Caribe Hospitality, which holds the rights for building Courtyard hotels in Central America and the Caribbean, was founded in 2000. It currently operates six hotels but aims to develop a total of 25 hotels across Latin America and the Caribbean. It has pledged to invest US$235 million in those projects over the next five years.

Edgar Zurcher, chairman and founder of Caribe Hospitality, is also an attorney and founding partner of Red Financiera Promerica, a network of commercial banks in Central America and the Dominica Republic.

Pan Jam used US$5 million of its IFC loan last year to finance the acquisition of Walkerswood, Mavis Bank Coffee Factory, and preliminary work on its Kingston hotel.

"We do intend to draw down the balance of the loan this year. We have a bulk of things in the pipeline," Paul Hanworth, chief financial officer at Pan Jam told the Financial Gleaner on Thursday.

Both Hanworth and Facey declined to give any hint of upcoming projects or acquisitions.

But Facey said, "There is a whole variety of interesting possibilities. The challenge is the economic environment and the uncertainties".

Pan Jam, owned 43 per cent by the Faceys, has holdings spread across real estate, financial services, retail and manufacturing and insurance. The company's penchant to take minority positions in companies earned the group J$1.9 billion net profit for its 2011 December yearend, or about 20 per cent higher than in 2010.

The directors attributed the increase to the continued 98 per cent occupancy in its real estate portfolio and favourable results from its associates including Sagicor Life, Hardware & Lumber Limited and New Castle Company Limited, owners of Walkerswood and Busha Browne.

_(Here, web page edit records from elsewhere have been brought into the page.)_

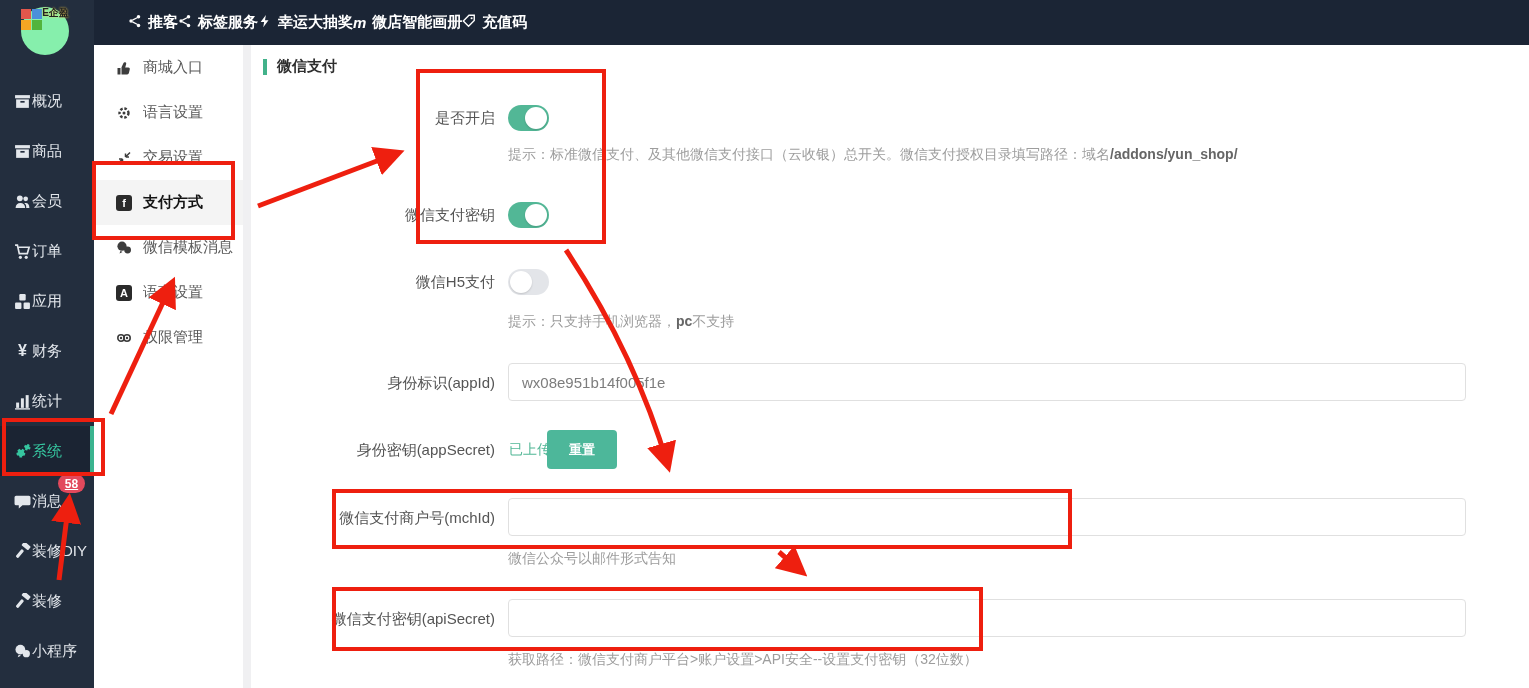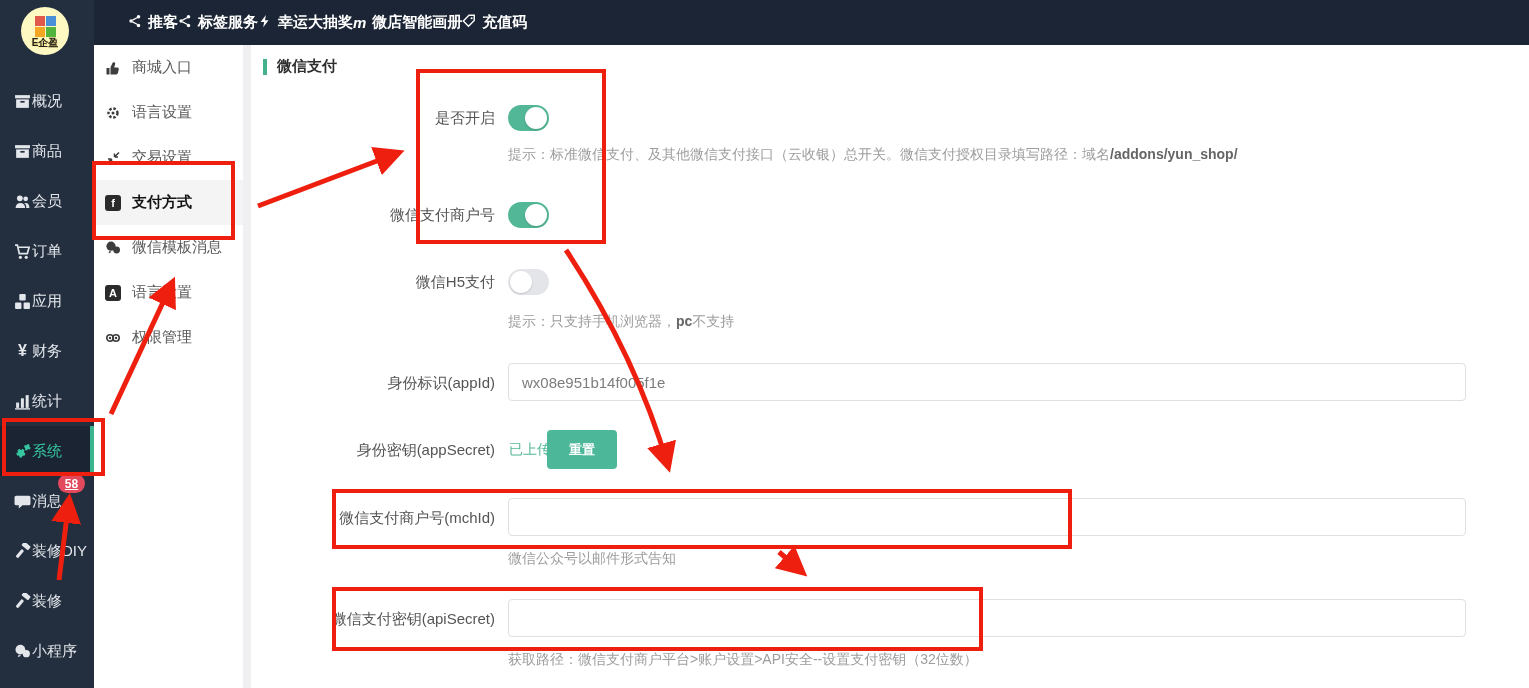--- a/index.html
+++ b/index.html
@@ -30,8 +30,8 @@
   }
   .logo {
     position: absolute; left: 21px; top: 7px; width: 48px; height: 48px;
-    background: #fef9c3; border-radius: 50%; z-index: 11;
-    display: flex; flex-direction: column; align-items: center; justify-content: center;
+    background: #86efac; border-radius: 50%; z-index: 11;
+    display: flex; flex-direction: row; justify-content: center;
   }
   .logo-glyph { display: grid; grid-template-columns: 10px 10px; grid-template-rows: 10px 10px; gap: 1px; margin-top: 2px; }
   .logo-glyph i:nth-child(1){ background:#e2574c; } .logo-glyph i:nth-child(2){ background:#4a90d9; }

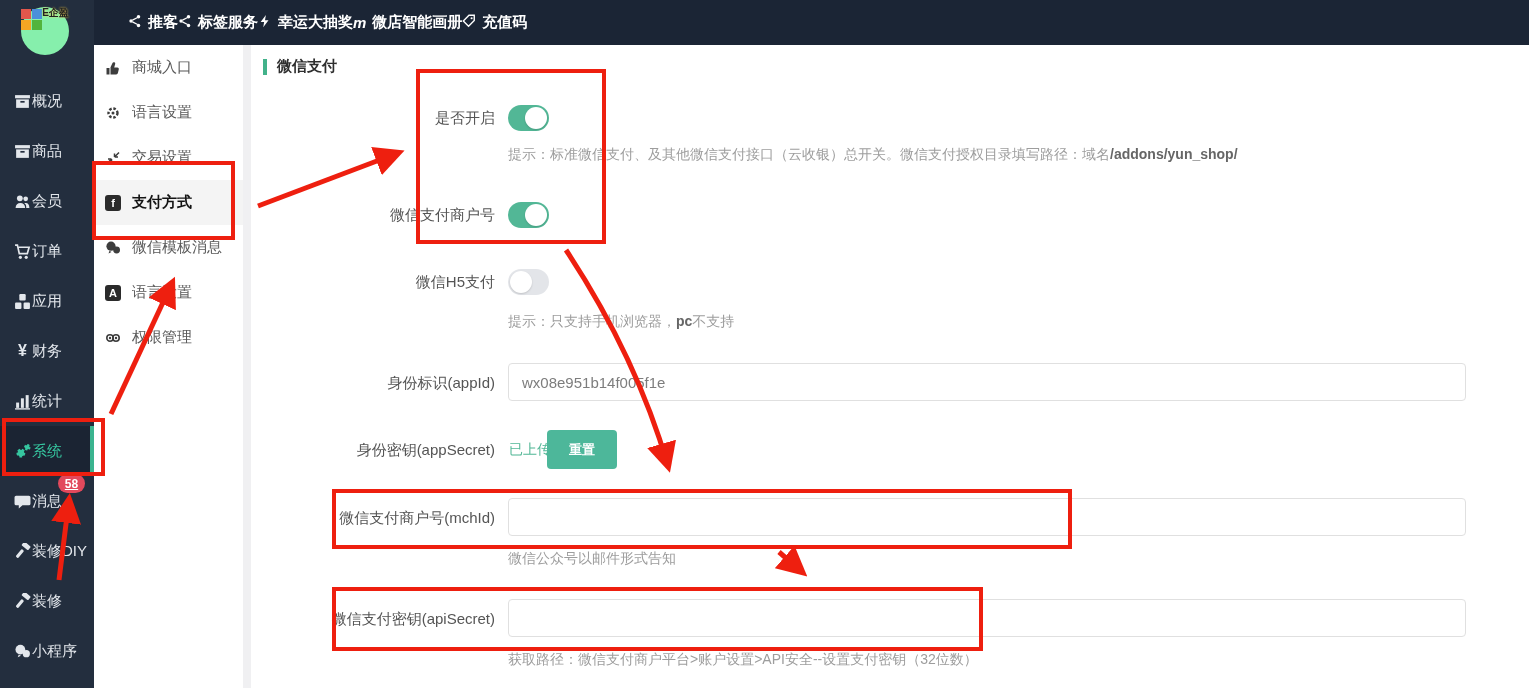--- a/index.html
+++ b/index.html
@@ -58,7 +58,7 @@
     background: #fff; z-index: 5;
   }
   .sub-item {
-    height: 45px; display: flex; align-items: center; gap: 10px; padding-left: 10px;
+    height: 45px; display: flex; align-items: center; gap: 10px; padding-left: 21px;
     color: #595959; font-size: 15px; cursor: pointer;
   }
   .sub-item .sicon { width: 18px; display: flex; justify-content: center; }

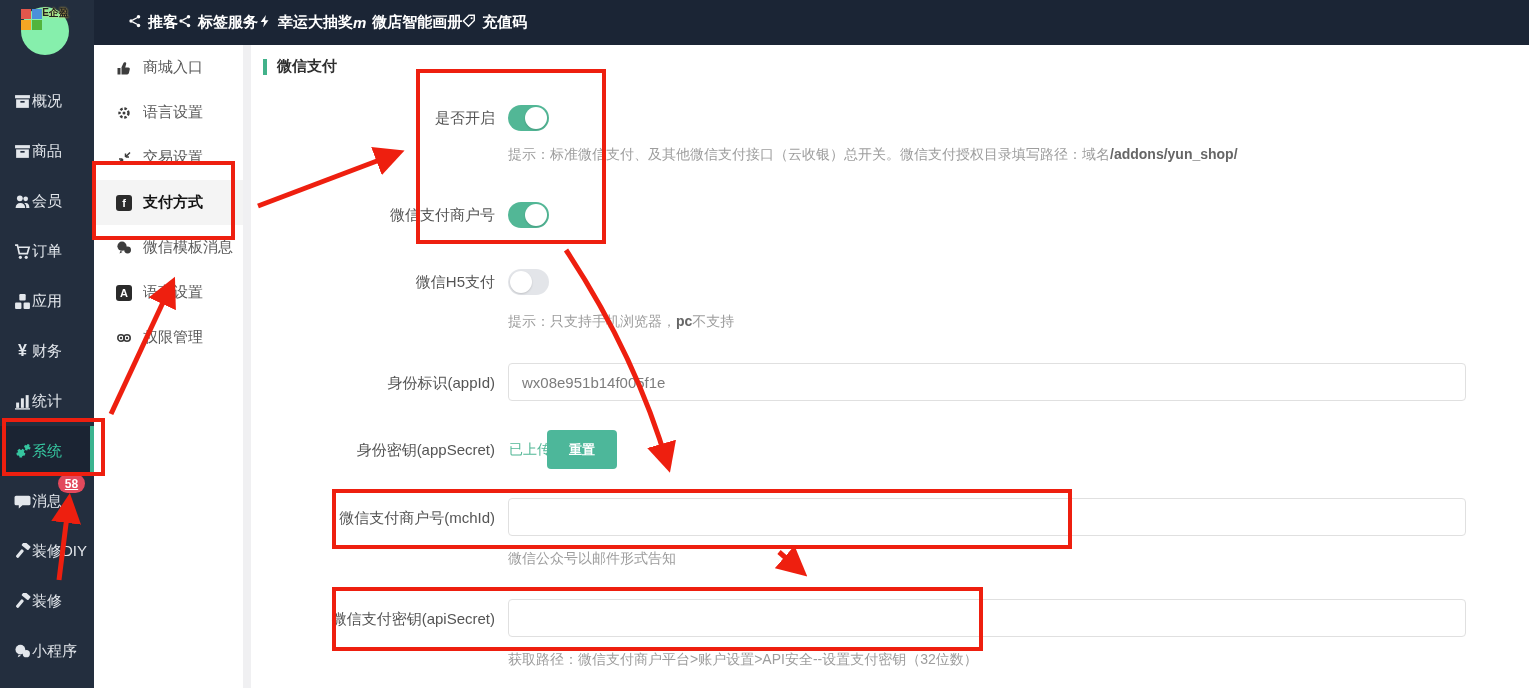--- a/index.html
+++ b/index.html
@@ -342,7 +342,7 @@
 
 <div class="main-el hint" style="top:146px"><span>提示：标准微信支付、及其他微信支付接口（云收银）总开关。微信支付授权目录填写路径：域名</span><b>/addons/yun_shop/</b></div>
 
-<div class="main-el flabel" style="top:206px">微信支付商户号</div>
+<div class="main-el flabel" style="top:206px">微信支付密钥</div>
 <div class="main-el toggle on" style="top:202px">
     <span class="knob"></span>
   </div>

Pan Jam paid J$454.5 million for the 161,610 square footage on which it expects to develop the hotel, in an area known as Knutsford Park, which stretches from Knutsford Boulevard to Oxford Road, New Kington.

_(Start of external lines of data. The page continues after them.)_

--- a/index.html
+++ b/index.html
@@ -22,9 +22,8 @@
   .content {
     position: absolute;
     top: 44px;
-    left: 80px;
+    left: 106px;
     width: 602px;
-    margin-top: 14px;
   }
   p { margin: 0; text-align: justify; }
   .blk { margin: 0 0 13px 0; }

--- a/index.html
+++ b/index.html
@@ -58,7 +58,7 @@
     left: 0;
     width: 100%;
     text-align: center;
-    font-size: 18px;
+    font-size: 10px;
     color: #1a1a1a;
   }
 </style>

Construction was initially expected to begin in 2010 but the building permit from the National Environment and Planning Agency (NEPA) was only granted in March 2011.

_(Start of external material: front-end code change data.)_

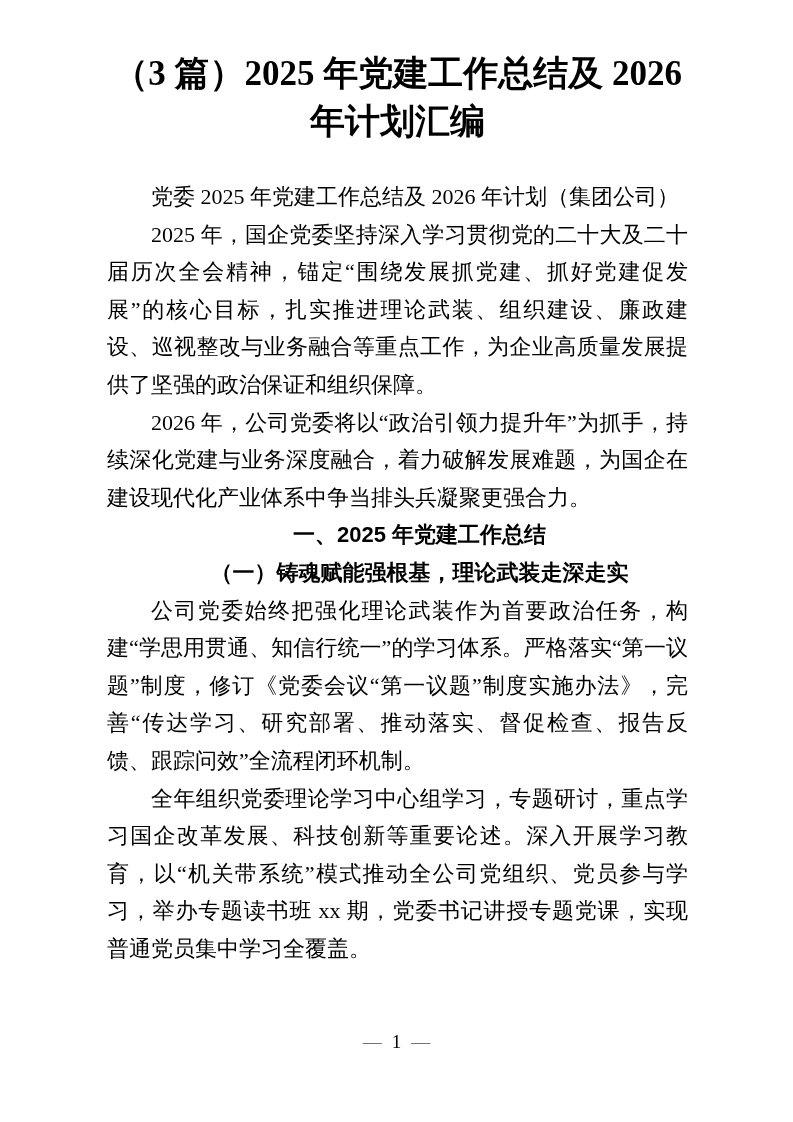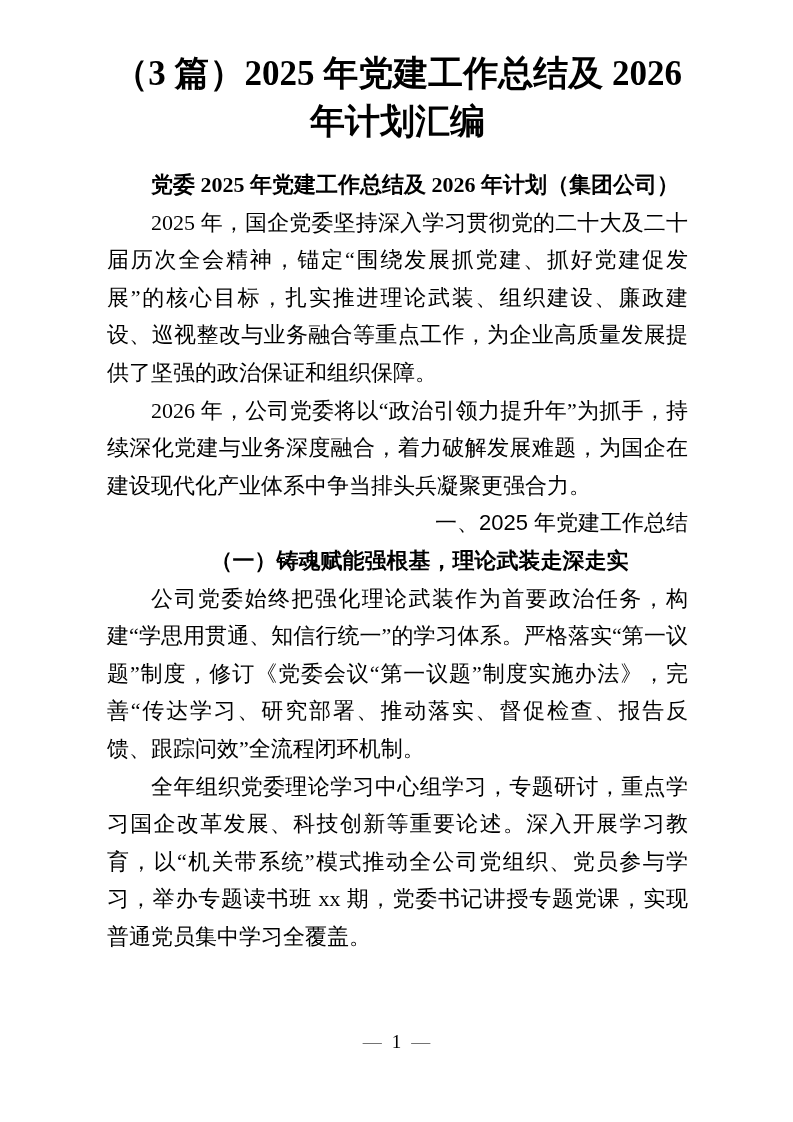--- a/index.html
+++ b/index.html
@@ -42,8 +42,7 @@
     text-indent: 2em;
   }
   .block.first-after-title {
-    margin-top: 20px;
-    font-weight: bold;
+    margin-top: 32px;
   }
   .h1 {
     font-family: "Liberation Sans", sans-serif;

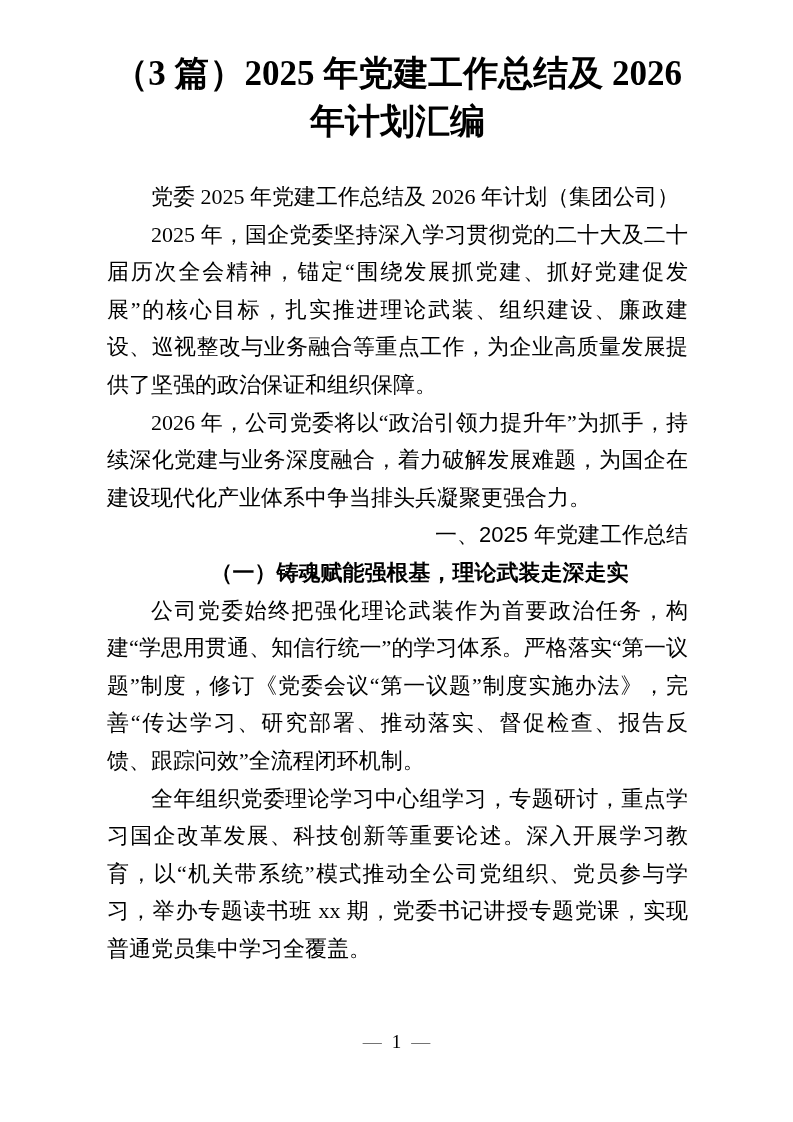--- a/index.html
+++ b/index.html
@@ -46,8 +46,8 @@
   }
   .h1 {
     font-family: "Liberation Sans", sans-serif;
-    font-weight: normal;
-    text-align: right;
+    font-weight: bold;
+    text-align: center;
   }
   .h2 {
     font-family: "Liberation Serif", serif;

The renowned Marriott International operates 3,500 properties in 71 countries. The planned development in New Kingston will come in direct competition with other established hotels in the area, such as The Jamaica Pegasus, Wyndham Kingston, The Courtleigh, and Spanish Court Hotel. Sandals Resorts International, operator of the Sandals and Beaches hotels, also plans to develop a New Kingston property, to be called Sandals City.

Last year, Pan Jam paired with conglomerate Jamaica Producers Group to acquire Government's stake in Mavis Bank Coffee Factory, the largest processor of Jamaica Blue Mountain coffee. The Development Bank of Jamaica disclosed that the estimated net proceeds of sale were expected to be about US$4.5 million (J$387 million), subject to adjustments.

The group also amalgamated its First Life subsidiary into its operations to enact efficiencies and reduce duplication. Also Pan-Jam was part of a group of investors bidding to take over mammoth conglomerate Lascelles deMercado from the Trinidad and Tobago-based CL Financial group. The bid, however, fell through.